- Exercise requirements: Work through the listing below and give again exactly the lines from the one with "схватился за причинное" to the one with "font-size: 10px ->", both ends included. All other lines and all pictures stay out.

- The records:
++++++++++++++++++++
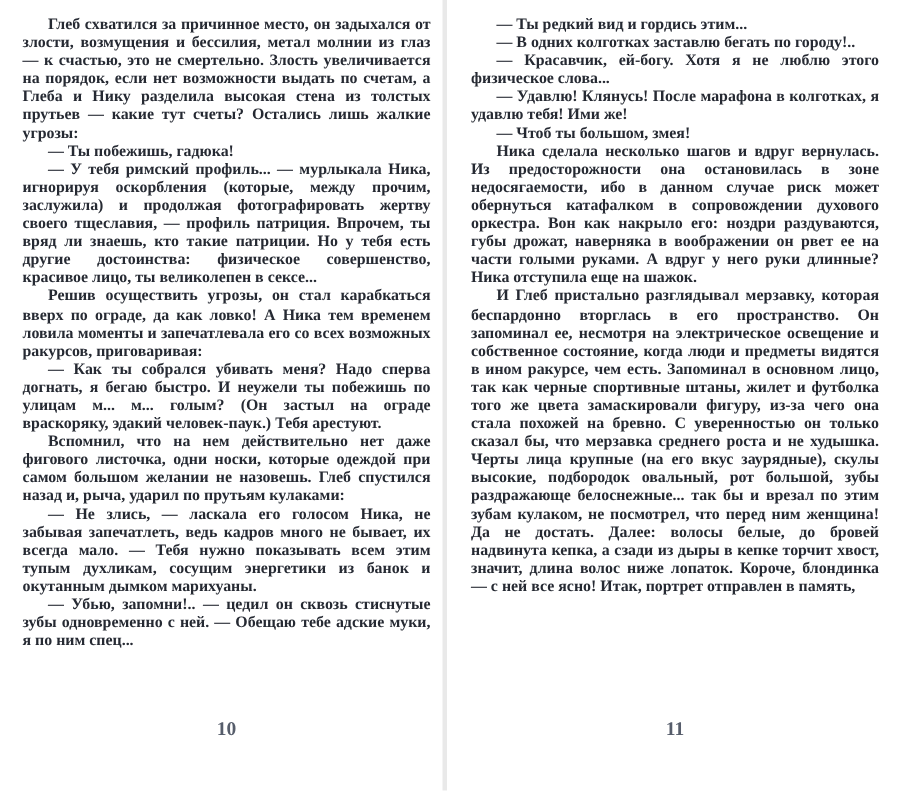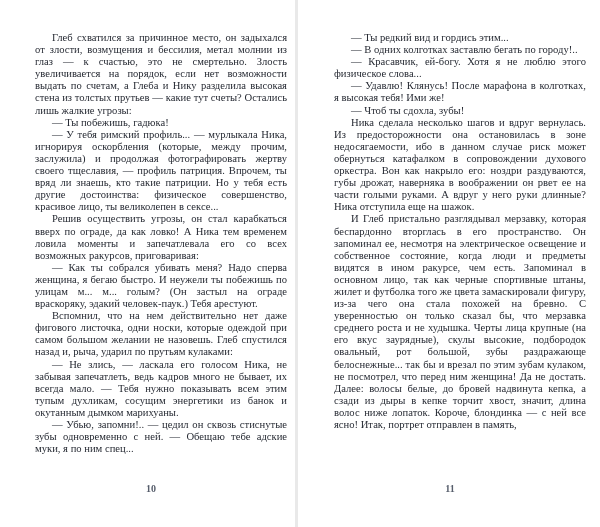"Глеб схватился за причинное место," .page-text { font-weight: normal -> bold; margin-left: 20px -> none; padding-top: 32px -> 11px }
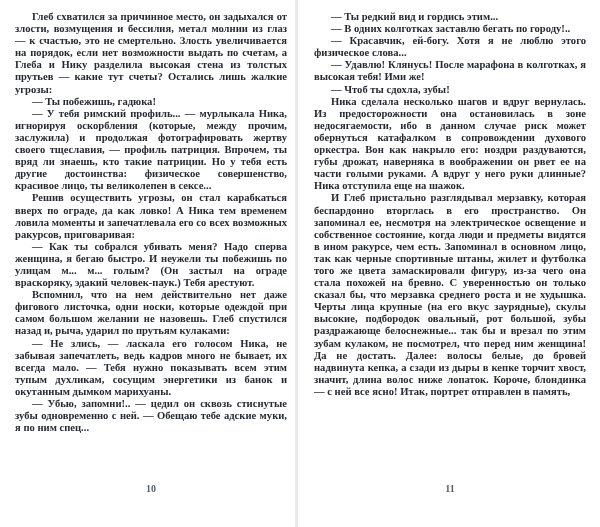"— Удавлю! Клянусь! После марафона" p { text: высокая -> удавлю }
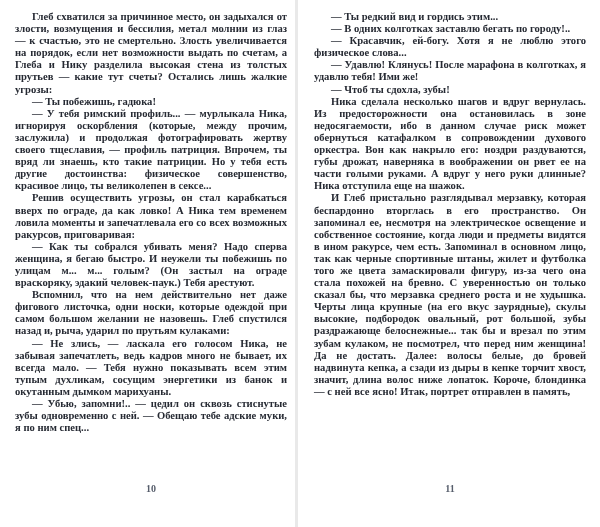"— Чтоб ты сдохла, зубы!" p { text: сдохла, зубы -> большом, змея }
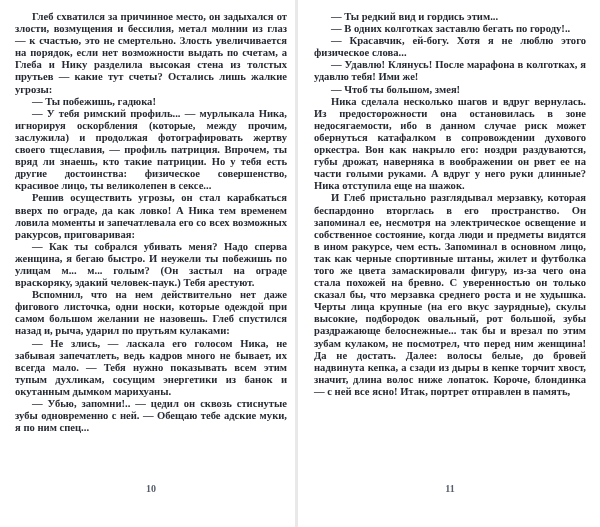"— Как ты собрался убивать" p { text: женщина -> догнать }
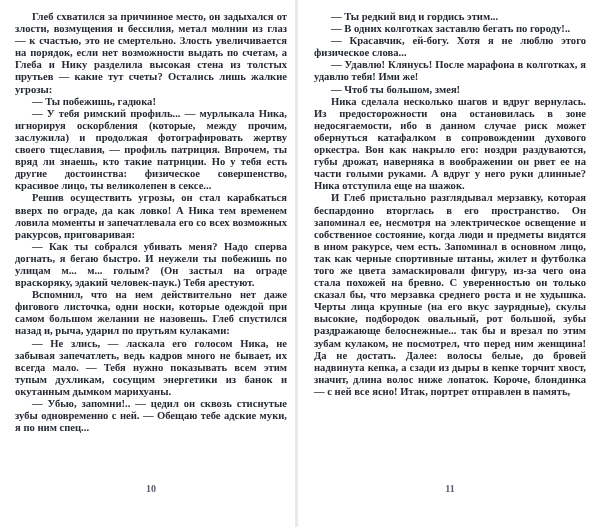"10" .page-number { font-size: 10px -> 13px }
++++++++++++++++++++
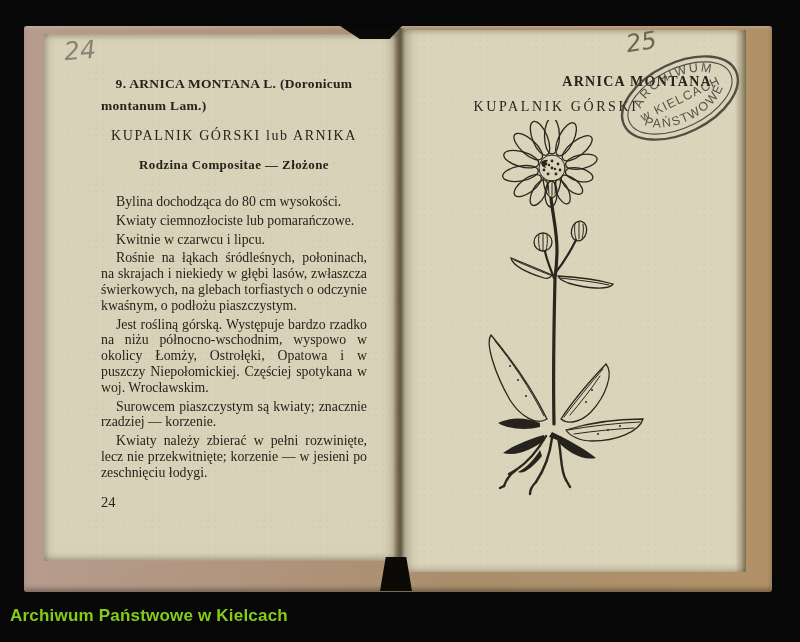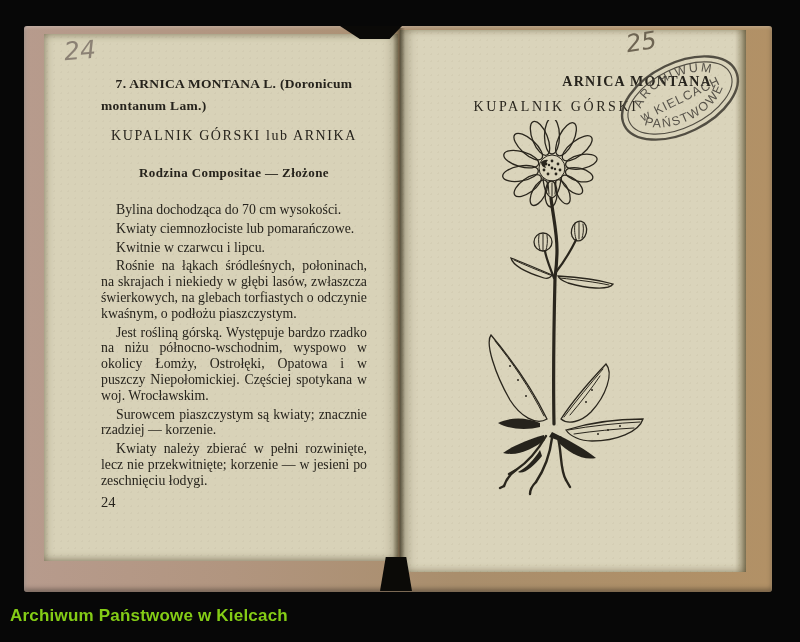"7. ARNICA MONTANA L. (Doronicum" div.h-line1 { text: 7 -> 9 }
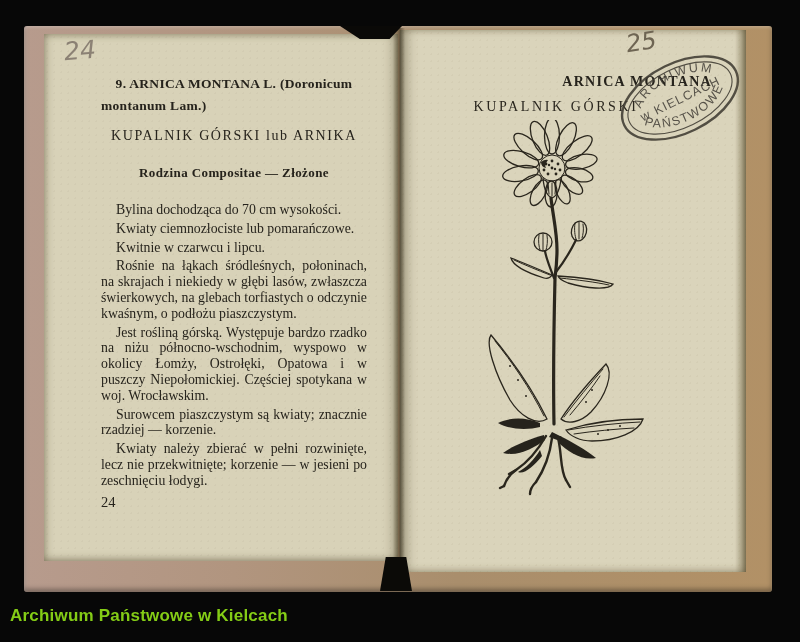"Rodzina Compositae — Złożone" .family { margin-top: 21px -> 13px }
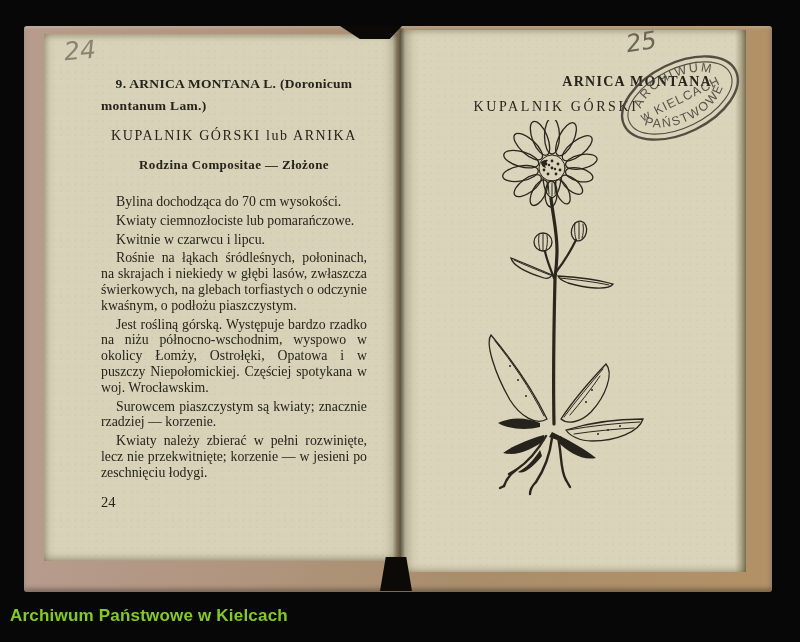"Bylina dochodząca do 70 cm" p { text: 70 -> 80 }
++++++++++++++++++++
- Task output:
"Глеб схватился за причинное место," .page-text { font-weight: normal -> bold; margin-left: 20px -> none; padding-top: 32px -> 11px }
"— Удавлю! Клянусь! После марафона" p { text: высокая -> удавлю }
"— Чтоб ты сдохла, зубы!" p { text: сдохла, зубы -> большом, змея }
"— Как ты собрался убивать" p { text: женщина -> догнать }
"10" .page-number { font-size: 10px -> 13px }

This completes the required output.